THE PROBLEM. Look over the lines below. Report each one that includes the string "logn".

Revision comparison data
▼

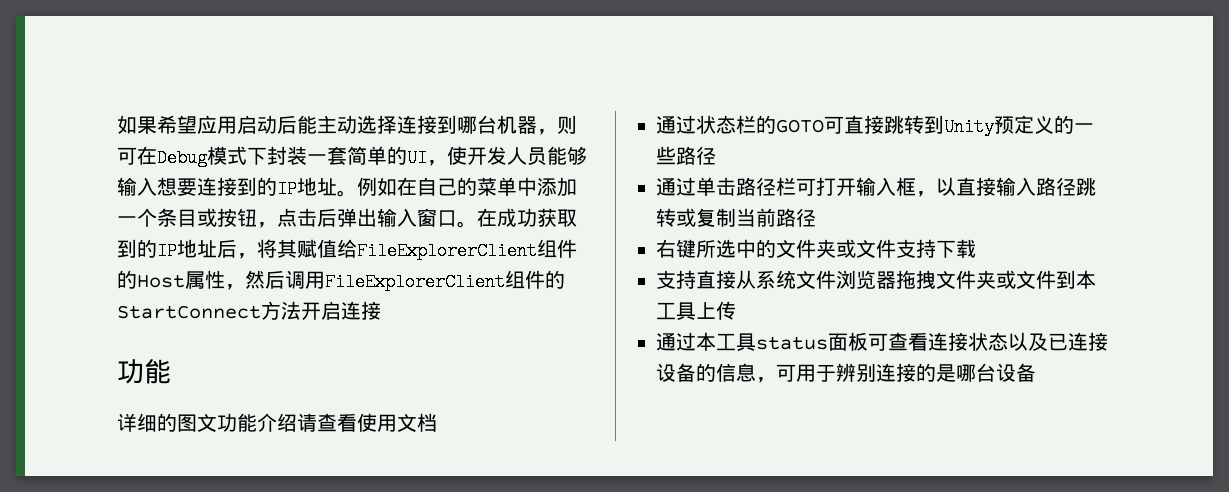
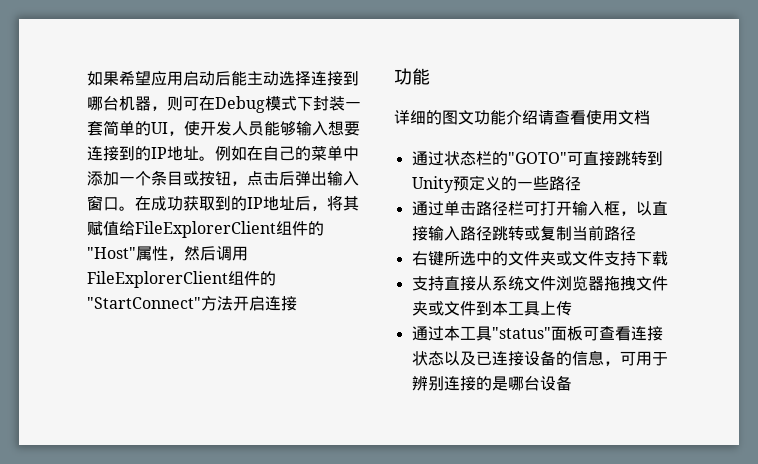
[137,274,185,288] Host -> [87,247,136,259] "Host"
[117,305,261,319] StartConnect -> [87,297,201,309] "StartConnect"
[776,119,824,133] GOTO -> [507,152,567,164] "GOTO"
[756,336,828,350] status -> [491,327,551,339] "status"

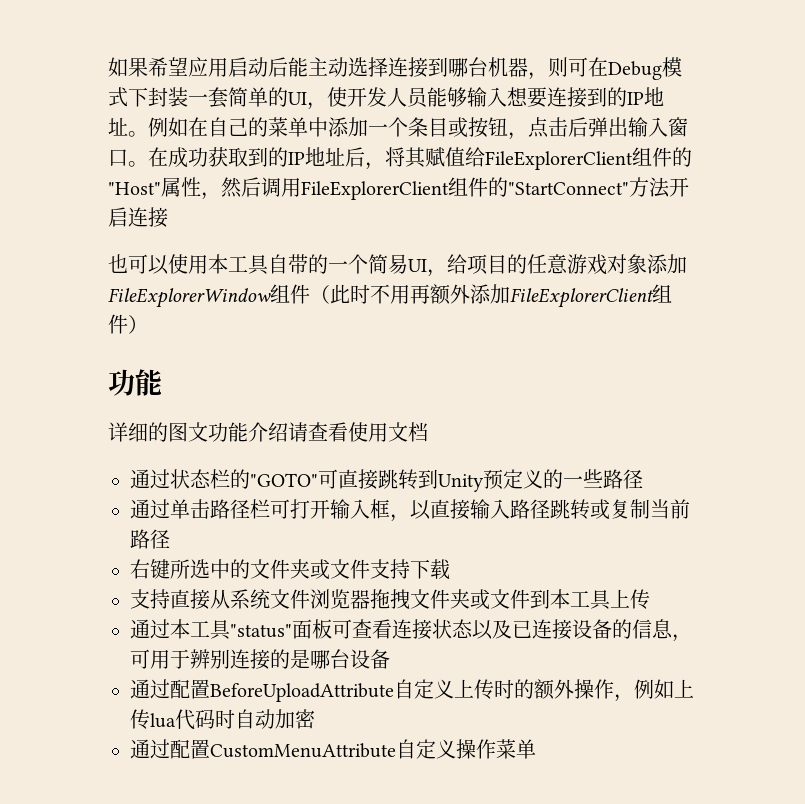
(297, 303) none -> [108,254,687,277] [108,284,672,308] [108,314,148,334] // 也可以使用本工具自带的一个简易UI，给项目的任意游戏对象添加FileExplorerWindow组件（此时不用再额外添加FileExplorerClient组件）
(572, 383) none -> [130,679,694,702] [130,709,315,730] [130,739,536,759] // 通过配置BeforeUploadAttribute自定义上传时的额外操作，例如上传lua代码时自动加密 // 通过配置CustomMenuAttribute自定义操作菜单

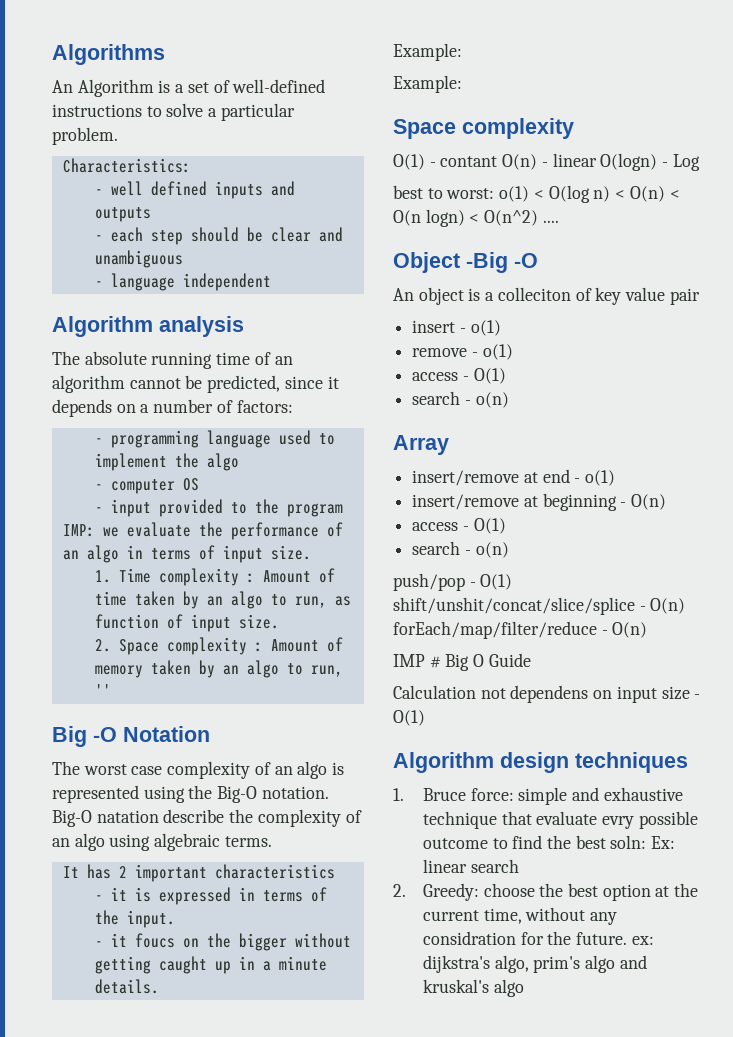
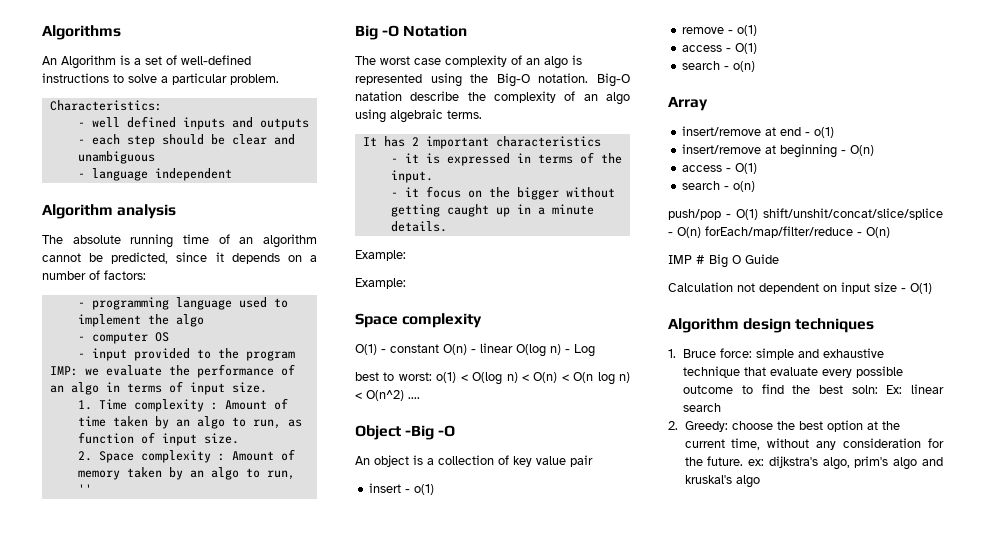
[134,933,175,948] foucs -> [425,186,461,198] focus
[440,156,498,167] contant -> [390,344,439,353] constant
[600,153,658,171] O(logn) -> [516,344,561,357] O(log n)
[425,209,465,227] logn) -> [597,372,630,385] log n)
[497,287,571,301] colleciton -> [438,455,494,465] collection
[510,685,589,703] dependens -> [759,283,819,294] dependent
[601,816,634,829] evry -> [822,369,853,378] every
[422,931,516,945] considration -> [843,438,922,448] consideration

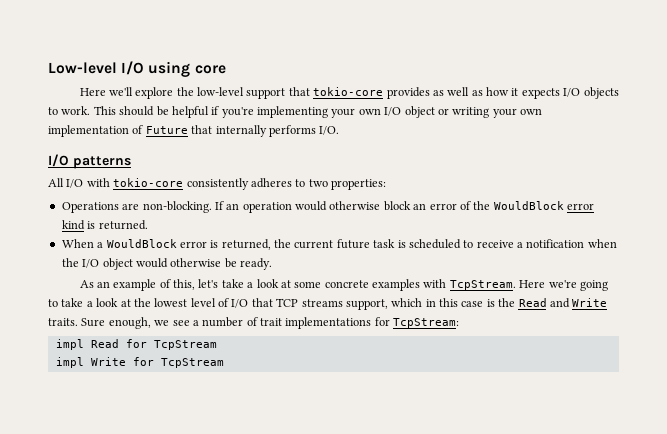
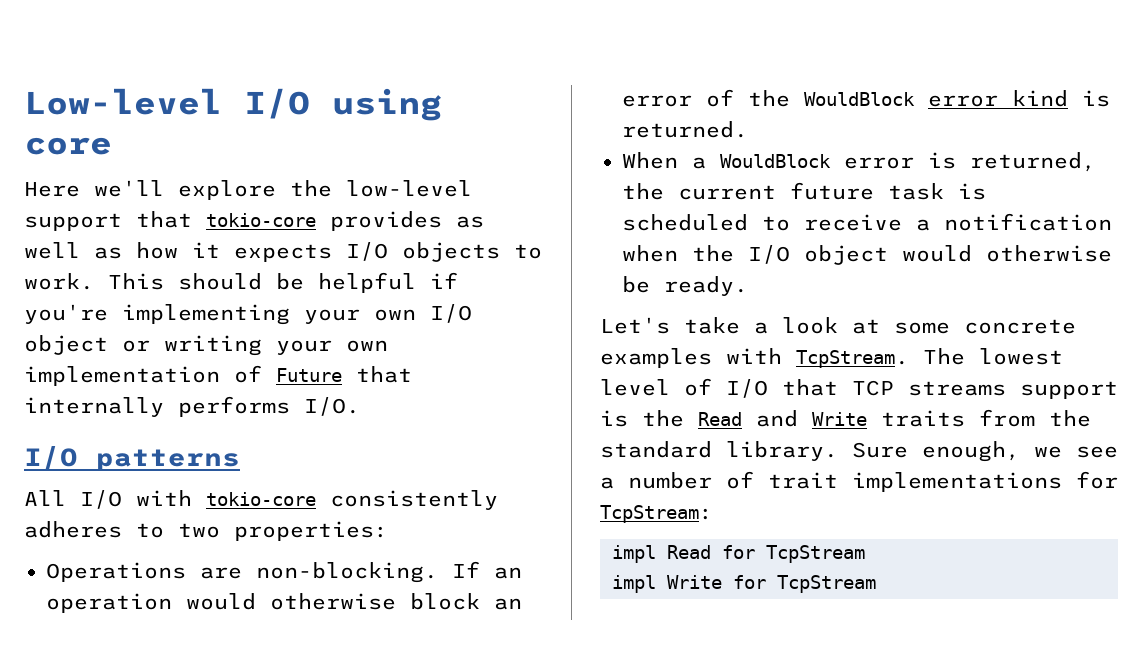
[79,279,219,291] As an example of this, let's -> [600,317,670,334] Let's
[519,280,608,291] [48,298,151,307] Here we're going to take a look at the -> [923,348,965,365] The
[345,298,484,310] support, which in this case -> [1020,381,1118,399] support
[48,318,78,326] traits. -> [881,409,1091,427] [600,441,838,461] traits from the standard library.

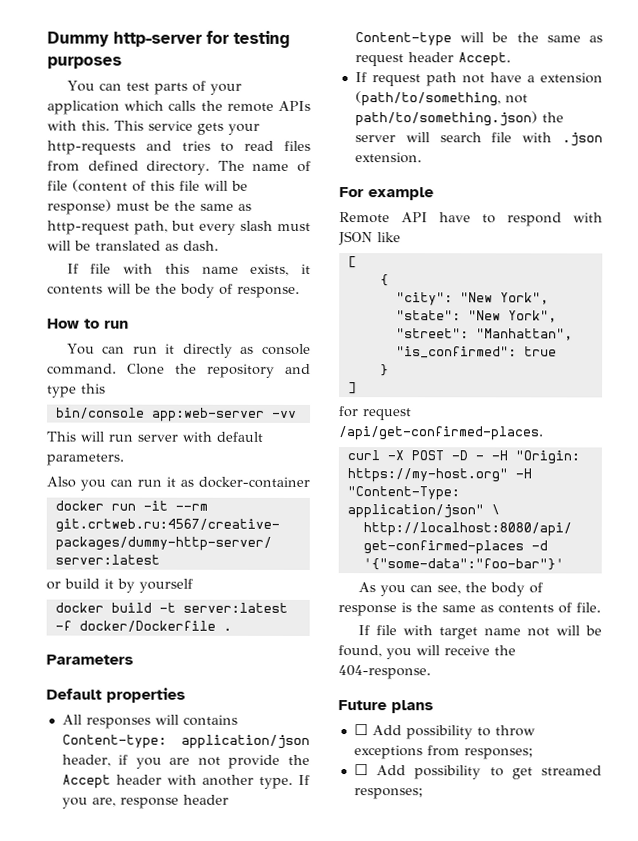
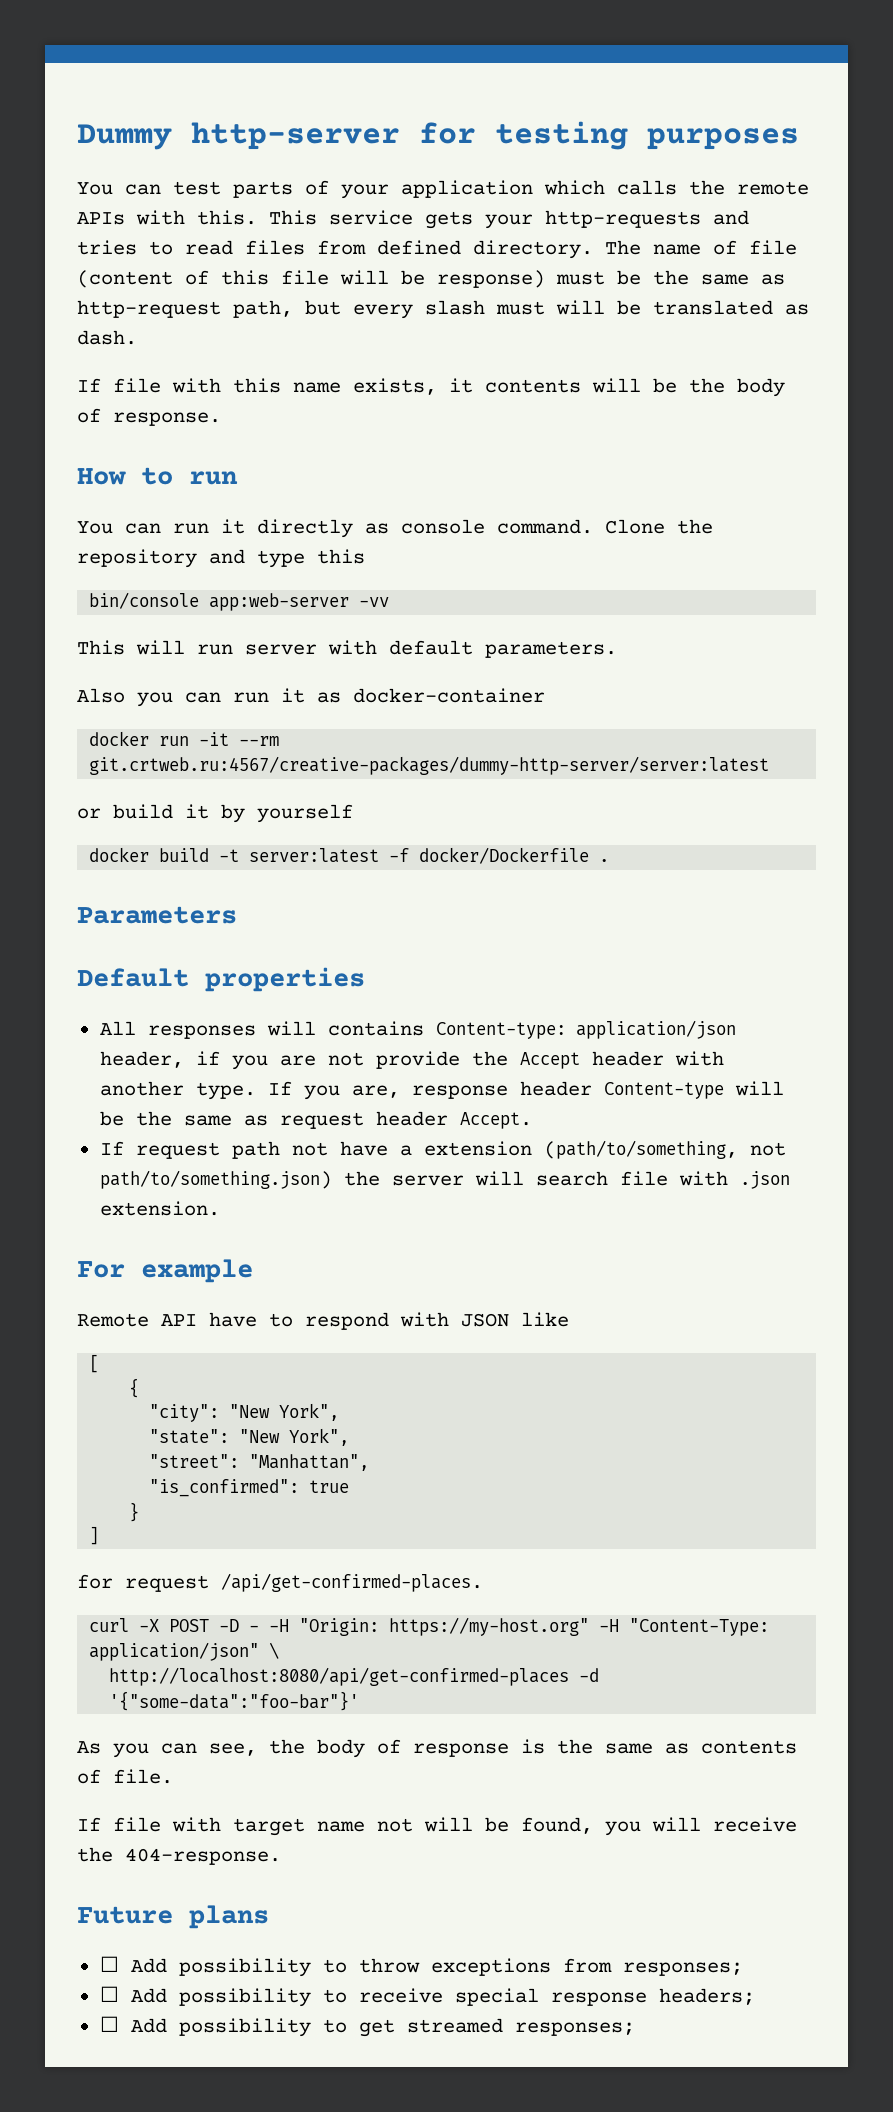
(533, 754) none -> [99,1986,755,2007] // ☐ Add possibility to receive special response headers;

▲

ANSWER SPACE.
[600,153,658,171] O(logn) -> [516,344,561,357] O(log n)
[425,209,465,227] logn) -> [597,372,630,385] log n)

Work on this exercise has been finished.